Thursday, July 6, 2017

openSUSE.Asia Summit 2017 Tokyo will be welcoming LibreOffice people also ;)

The photo above is taken by @ftake, openSUSE.Asia Summit Tokyo project manager

Dear Asian LibreOffice folks,

Finally, the official announcement of openSUSE.Asia Summit 2017 Tokyo has been published! It will take place at the University of Electro-Communications, Tokyo, Japan on October 21 and 22.

I think it is wonderful that openSUSE people have their own annual event in Asia, and I proud to have an opportunity to help them.

LibreOffice is a quite different from linux distro like openSUSE because it is a consumer product; most users aren't tech people nor computer geeks and they use it with their own languages only (yes, it is one of LibreOffice projects' goal to use it with our mother tongue), however, I believe that we, Asian LibreOffice people, might have something to collaborate even we use different languages.

So, please mark October 21 and 22 on your calendar to come, and prepare to submit nice LibreOffice talks. CfP will be published soon, then I will share here.

See you in Tokyo!

NOTE: Just a copy & paste article from Facebook post.  Sorry!

Saturday, March 18, 2017

LibreOffice Kaigi 2016.12 Videos

Time is passing too fast.  And I'm sorry not to mention here that LibreOffice Japanese community had published presentation videos at LibreOffice Kaigi 2016.12.

You can enjoy Mr. Franklin Weng's awesome keynote "LibreOffice/ODF Migration in Taiwan."

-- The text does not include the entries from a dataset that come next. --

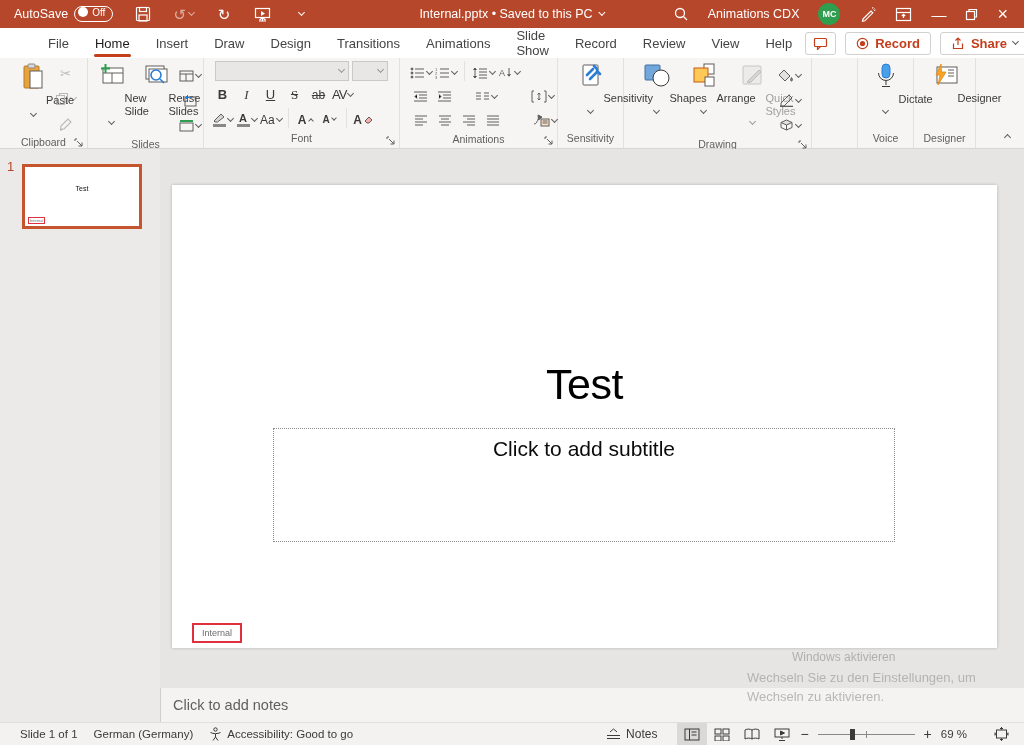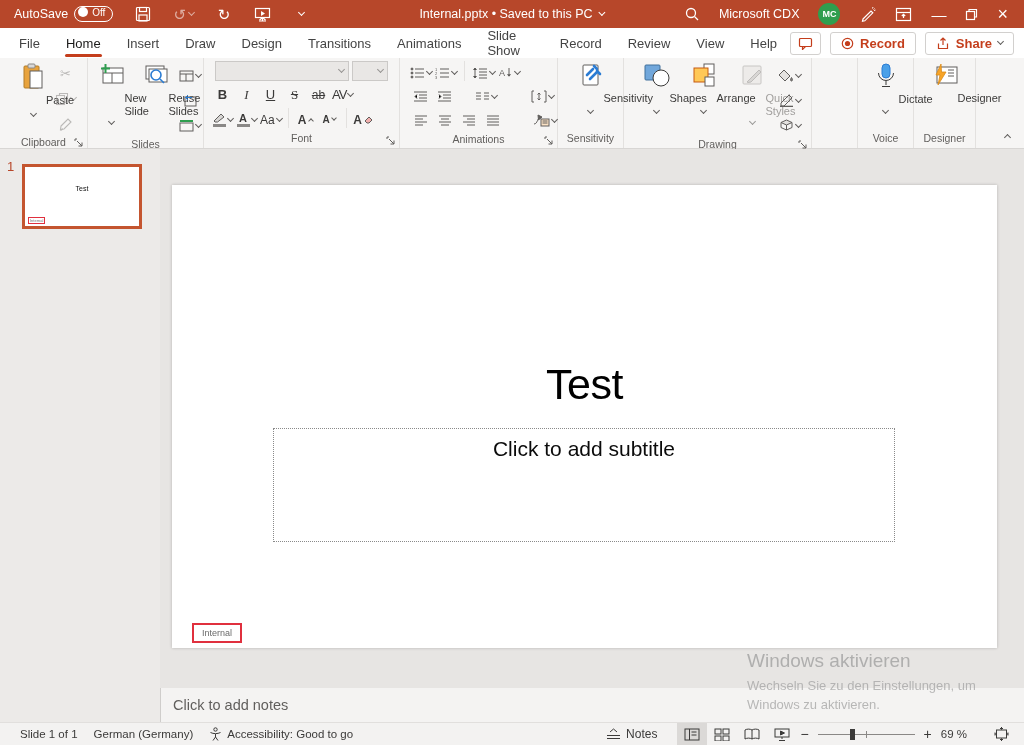--- a/index.html
+++ b/index.html
@@ -16,21 +16,21 @@
   .dim { opacity:.55; }
   .chv { display:inline-block; width:5px; height:5px; border-right:1.3px solid #605E5C; border-bottom:1.3px solid #605E5C; transform:rotate(45deg); margin-top:-3px; }
   .chv.w { border-color:#fff; }
   .chv.up { transform:rotate(-135deg); margin-top:3px; }
   .tb-title { position:absolute; left:50%; transform:translateX(-50%); display:flex; align-items:center; gap:7px; white-space:nowrap; }
   .tb-right { margin-left:auto; display:flex; align-items:center; gap:19px; padding-right:16px; }
   .avatar { width:22px; height:22px; border-radius:50%; background:#2F9E4E; color:#fff; font-size:9px; font-weight:bold; display:flex; align-items:center; justify-content:center; }
   .glyph { font-size:15px; line-height:1; }
 
   
-  .tabrow { position:absolute; top:28px; left:0; right:0; height:30px; background:#fff; display:flex; align-items:center; }
+  .tabrow { position:absolute; top:28px; left:0; right:0; height:30px; background:#fff; display:flex; align-items:center;padding-left:29px; }
   .tab { position:relative; padding:0 13px; font-size:13px; color:#444; height:30px; display:flex; align-items:center; cursor:default; }
   .tab:first-child { margin-left:6px; }
   .tab.active { color:#1b1a19; }
   .tab.active::after { content:""; position:absolute; left:12px; right:12px; bottom:1px; height:3px; border-radius:2px; background:#C43E1C; }
   .tabrow-right { margin-left:auto; display:flex; align-items:center; gap:9px; padding-right:10px; }
   .pill-btn { display:flex; align-items:center; gap:6px; height:23px; padding:0 10px; border:1px solid #D2D0CE; border-radius:3px; background:#fff; color:#C43E1C; font-size:13px; }
 
   
   .ribbon { position:absolute; top:58px; left:0; right:0; height:91px; background:#F6F5F4; border-bottom:1px solid #D8D6D4; display:flex; }
   .rgroup { position:relative; border-right:1px solid #E3E1DF; display:flex; flex-direction:column; }
@@ -57,21 +57,21 @@
   .thumb-tag { position:absolute; left:3px; bottom:2px; font-size:4px; color:#777; border:1px solid #E0303E; padding:0 1px; }
 
   .canvas { position:absolute; top:149px; left:160px; right:0; bottom:57px; background:#E7E5E3; }
   .slide { position:absolute; left:172px; top:185px; width:825px; height:463px; background:#fff; box-shadow:0 0 3px rgba(0,0,0,.22); }
   .slide-title { position:absolute; top:175px; left:0; right:0; text-align:center; font-size:43px; font-weight:300; color:#000; letter-spacing:-.5px; }
   .subtitle-box { position:absolute; left:101px; top:243px; width:622px; height:114px; border:1px dotted #8a8a8a; }
   .subtitle-text { margin-top:8px; text-align:center; font-size:21px; color:#0b0b0b; }
   .slide-tag { position:absolute; left:20px; top:438px; border:2px solid #E0303E; color:#6b6b6b; font-size:9px; padding:3px 8px; }
 
   .watermark { position:absolute; left:747px; top:650px; z-index:6; color:#A3A3A3; opacity:.75; pointer-events:none; }
-  .wm1 { font-size:19px; color:#9D9D9D; }
+  .wm1 { font-size:12px; color:#9D9D9D;margin-left:45px; }
   .wm2 { font-size:13px; margin-top:5px; line-height:1.45; }
 
   .notes { position:absolute; left:160px; right:0; top:688px; height:34px; background:#F4F3F2; border-left:1px solid #CFCDCB; display:flex; align-items:center; padding-left:12px; color:#605E5C; font-size:14.5px; z-index:3; }
 
   
   .statusbar { position:absolute; left:0; right:0; bottom:0; height:23px; background:#F3F2F1; border-top:1px solid #E1DFDD; display:flex; align-items:center; font-size:11.5px; color:#3B3A39; z-index:7; }
   .sb-left { display:flex; align-items:center; gap:16px; padding-left:20px; }
   .acc { display:flex; align-items:center; gap:5px; }
   .sb-right { margin-left:auto; display:flex; align-items:center; padding-right:8px; }
   .sb-icon { height:23px; display:flex; align-items:center; justify-content:center; padding:0 7px; }
@@ -127,21 +127,21 @@
       <span class="chv w"></span>
   </div>
 
   <div class="tb-right">
     <span>
       <svg width="16" height="16" viewBox="0 0 16 16" fill="none" stroke="#fff" stroke-width="1.3">
         <circle cx="7" cy="7" r="4.5"></circle>
           <path d="M10.5 10.5L14 14"></path>
       </svg>
     </span>
-    <span>Microsoft CDX</span>
+    <span>Animations CDX</span>
     <span class="avatar">MC</span>
     <span>
       <svg width="17" height="17" viewBox="0 0 17 17" fill="none" stroke="#fff" stroke-width="1.2">
         <path d="M4 13L12 5l1.8 1.8L5.8 14.8 3.5 15.3z"></path>
         <path d="M13.5 2.5l.5-1.5 M15 4.5l1.5-.5 M14.5 3.5l1-1" stroke-width="1"></path>
       </svg>
     </span>
     <span>
       <svg width="17" height="15" viewBox="0 0 17 15" fill="none" stroke="#fff" stroke-width="1.2">
         <rect x="1.5" y="1.5" width="14" height="12"></rect>
@@ -595,21 +595,21 @@
   <div class="subtitle-box">
     <div class="subtitle-text">Click to add subtitle</div>
   </div>
   <div class="slide-tag">Internal</div>
 </div>
 
 <div class="watermark">
   <div class="wm1">Windows aktivieren</div>
   <div class="wm2">
     <div>Wechseln Sie zu den Einstellungen, um</div>
-    <div>Windows zu aktivieren.</div>
+    <div>Wechseln zu aktivieren.</div>
   </div>
 </div>
 
 <div class="notes">
   <span>Click to add notes</span>
 </div>
 
 <div class="statusbar">
   <div class="sb-left">
     <span>Slide 1 of 1</span>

Any other videos in the Kaigi have been published at "LibreOffice Kaigi 2016.12" playlist at YouTube.  This list is provided by LibreOffice Japanese Team (LibreOffice Japanese NLP) official channel.  The channel also provides videos at another event "LibreOffice mini Conference 2016 Osaka/Japan."

Every talks except the keynote has been in Japanese (because Kaigi is a "Japanese-local" event), but I hope you all enjoy the videos.